In der dänischen Presse hatte es in den vergangenen Tagen Berichte gegeben, dass sich Wilbek mit ausgewählten Spielern getroffen hätte und über die Arbeit von Gudmundur Gudmundsson - und auch die Möglichkeit einer Entlassung des Trainers - gesprochen habe. Auch am Tag nach dem Gewinn der Goldmedaille soll Wilbek Medienmeldungen zu Folge erneut mit den Spielern gesprochen haben, eine Entlassung von Gudmundsson sei dabei von diesen abgelehnt wurden. Wilbek bezeichnet derartige Berichte über ein zweites Treffen nach dem Finale als "eine Lüge".

Der Fernehsender TV2 Sport berief sich hinsichtlich des ersten Gesprächs auf mehrere Quellen, die von einem Meeting von Wilbek und den sechs erfahrensten Spielern nach der Vorrundenniederlage gegen Kroatien berichten. "Es war ein Gespräch über Verbesserungen", hatte Wilbek, der 1996 mit den dänischen Frauen als Trainer Olympia-Gold gewonnen hatte und mit den dänischen Herren neben WM-Medaillen auch zwei EM-Titel einsammelte, dem Sender ein erstes Treffen bestätigt, dies habe aber einen anderen Inhalt gehabt. Die Spieler wollten sich bislang noch nicht zu den Vorgängen äußern.

"Das wichtigste für mich war immer der Fortbestand des dänischen Handballs und so wie ich hier im Rampenlicht nach der Rückkehr aus Rio stand, sehe ich mich nicht mehr in der Lage als Sportdirektor weiterzumachen.
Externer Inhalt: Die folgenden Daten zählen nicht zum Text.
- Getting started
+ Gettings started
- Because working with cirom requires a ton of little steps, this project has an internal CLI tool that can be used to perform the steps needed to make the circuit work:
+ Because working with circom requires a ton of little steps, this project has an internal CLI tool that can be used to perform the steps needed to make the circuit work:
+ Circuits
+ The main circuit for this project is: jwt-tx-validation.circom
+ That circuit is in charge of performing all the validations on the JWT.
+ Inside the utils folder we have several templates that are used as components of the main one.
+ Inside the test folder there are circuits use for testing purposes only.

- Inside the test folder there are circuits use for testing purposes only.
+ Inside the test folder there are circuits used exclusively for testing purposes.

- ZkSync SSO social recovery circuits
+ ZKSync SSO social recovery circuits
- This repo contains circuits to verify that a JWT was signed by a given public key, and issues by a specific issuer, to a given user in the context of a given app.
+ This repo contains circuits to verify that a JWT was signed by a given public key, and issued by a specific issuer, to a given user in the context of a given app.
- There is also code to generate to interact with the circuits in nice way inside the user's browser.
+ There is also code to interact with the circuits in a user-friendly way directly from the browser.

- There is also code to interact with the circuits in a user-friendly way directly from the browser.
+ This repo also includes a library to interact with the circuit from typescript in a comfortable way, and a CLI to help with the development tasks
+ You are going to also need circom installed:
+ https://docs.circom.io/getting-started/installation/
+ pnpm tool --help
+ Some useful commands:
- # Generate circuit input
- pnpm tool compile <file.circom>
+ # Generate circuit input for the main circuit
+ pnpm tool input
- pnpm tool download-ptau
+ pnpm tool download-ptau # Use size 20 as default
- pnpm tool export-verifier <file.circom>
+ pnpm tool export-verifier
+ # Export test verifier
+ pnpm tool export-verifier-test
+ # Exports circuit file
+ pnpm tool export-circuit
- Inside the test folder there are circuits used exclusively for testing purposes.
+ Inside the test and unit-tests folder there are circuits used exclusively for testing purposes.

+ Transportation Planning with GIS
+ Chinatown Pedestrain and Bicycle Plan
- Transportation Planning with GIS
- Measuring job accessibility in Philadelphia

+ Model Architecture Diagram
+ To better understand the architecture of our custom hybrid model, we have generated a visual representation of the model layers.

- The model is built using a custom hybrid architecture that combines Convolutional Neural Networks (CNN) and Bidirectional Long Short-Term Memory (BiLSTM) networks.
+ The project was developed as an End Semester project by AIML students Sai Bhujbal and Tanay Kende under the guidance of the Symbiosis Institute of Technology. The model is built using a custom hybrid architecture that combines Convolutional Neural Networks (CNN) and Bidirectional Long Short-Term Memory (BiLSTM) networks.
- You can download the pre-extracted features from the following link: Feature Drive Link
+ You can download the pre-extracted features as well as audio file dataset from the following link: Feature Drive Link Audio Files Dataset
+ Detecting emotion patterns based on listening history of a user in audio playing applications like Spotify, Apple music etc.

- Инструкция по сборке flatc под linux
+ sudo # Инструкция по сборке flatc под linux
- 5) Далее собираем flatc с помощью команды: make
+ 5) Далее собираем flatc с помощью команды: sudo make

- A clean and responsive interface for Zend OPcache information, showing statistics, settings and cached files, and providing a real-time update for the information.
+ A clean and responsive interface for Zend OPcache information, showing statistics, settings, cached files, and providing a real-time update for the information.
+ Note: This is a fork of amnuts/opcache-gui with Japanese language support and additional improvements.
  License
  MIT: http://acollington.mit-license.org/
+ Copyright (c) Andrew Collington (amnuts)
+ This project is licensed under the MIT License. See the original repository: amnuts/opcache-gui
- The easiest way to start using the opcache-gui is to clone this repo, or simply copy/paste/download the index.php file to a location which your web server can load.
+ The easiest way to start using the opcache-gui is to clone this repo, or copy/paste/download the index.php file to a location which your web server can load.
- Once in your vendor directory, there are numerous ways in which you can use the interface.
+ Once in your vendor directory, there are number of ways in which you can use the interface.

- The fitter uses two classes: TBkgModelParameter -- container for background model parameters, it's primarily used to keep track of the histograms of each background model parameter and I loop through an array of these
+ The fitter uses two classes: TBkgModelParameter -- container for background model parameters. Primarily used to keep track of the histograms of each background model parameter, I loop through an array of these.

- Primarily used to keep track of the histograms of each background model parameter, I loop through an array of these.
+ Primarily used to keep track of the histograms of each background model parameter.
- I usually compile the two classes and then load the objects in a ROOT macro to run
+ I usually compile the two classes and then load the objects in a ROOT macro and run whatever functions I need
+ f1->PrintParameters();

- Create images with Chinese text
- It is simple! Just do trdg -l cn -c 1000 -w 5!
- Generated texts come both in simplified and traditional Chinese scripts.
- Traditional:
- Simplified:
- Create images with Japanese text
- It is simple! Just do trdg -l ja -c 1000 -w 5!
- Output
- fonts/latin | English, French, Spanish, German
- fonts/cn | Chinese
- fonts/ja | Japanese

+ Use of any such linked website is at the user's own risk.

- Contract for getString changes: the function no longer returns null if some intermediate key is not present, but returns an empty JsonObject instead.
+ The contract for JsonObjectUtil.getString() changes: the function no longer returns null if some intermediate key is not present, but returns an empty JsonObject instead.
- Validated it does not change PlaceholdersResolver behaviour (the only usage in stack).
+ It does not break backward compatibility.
Ich will den Fokus nicht vom Nationalteam weglenken, sondern ich möchte Gudmundur die besten Arbeitsbedingungen für die Zukunft ermöglichen", so Wilbek. Der Vertrag des Isländers läuft noch bis zum 30. Juni 2017.

"Ich war sehr glücklich in all meinen Jahren beim DHF und vor allem während meiner Zeit als Sportdirektor, wo die meiste Arbeit in der Talententwicklung und der Kooperation mit den Landestrainern, den Vereinen und der Eliteförderung des dänischen Handballs lag", so Wilbek, der ergänzt: "Nun werde ich die Zeit nutzen und meine Verantwortung an andere im DHF zu übergeben und dann werde ich meine Energie für die lokale politische Arbeit in Viborg nutzen." Wilbek saß bereits von 1997 bis 2005 im Stadtparlament und wurde als Kandidat für den Bürgermeisterposten gehandelt - die Kandidatur zog er aber aufgrund seines Trainerjobs zurück.

"Wir hatten ein großartiges Arbeitsverhältnis mit Ulrik Wilbek durch all die Jahre und wir verlieren eine einzigartige Kompetenz auf verschiedenen Ebenen", so Generalsekretär Morten Stig Christensen, der abschließend erklärt: "Es ist hart die Bedeutung, die Wilbek für den dänischen Handball hatte, in Worte zu fassen. Wir schulden ihm großen Dank für seinen Einsatz, seine Vision und Hingabe in guten wie in schlechten Zeiten."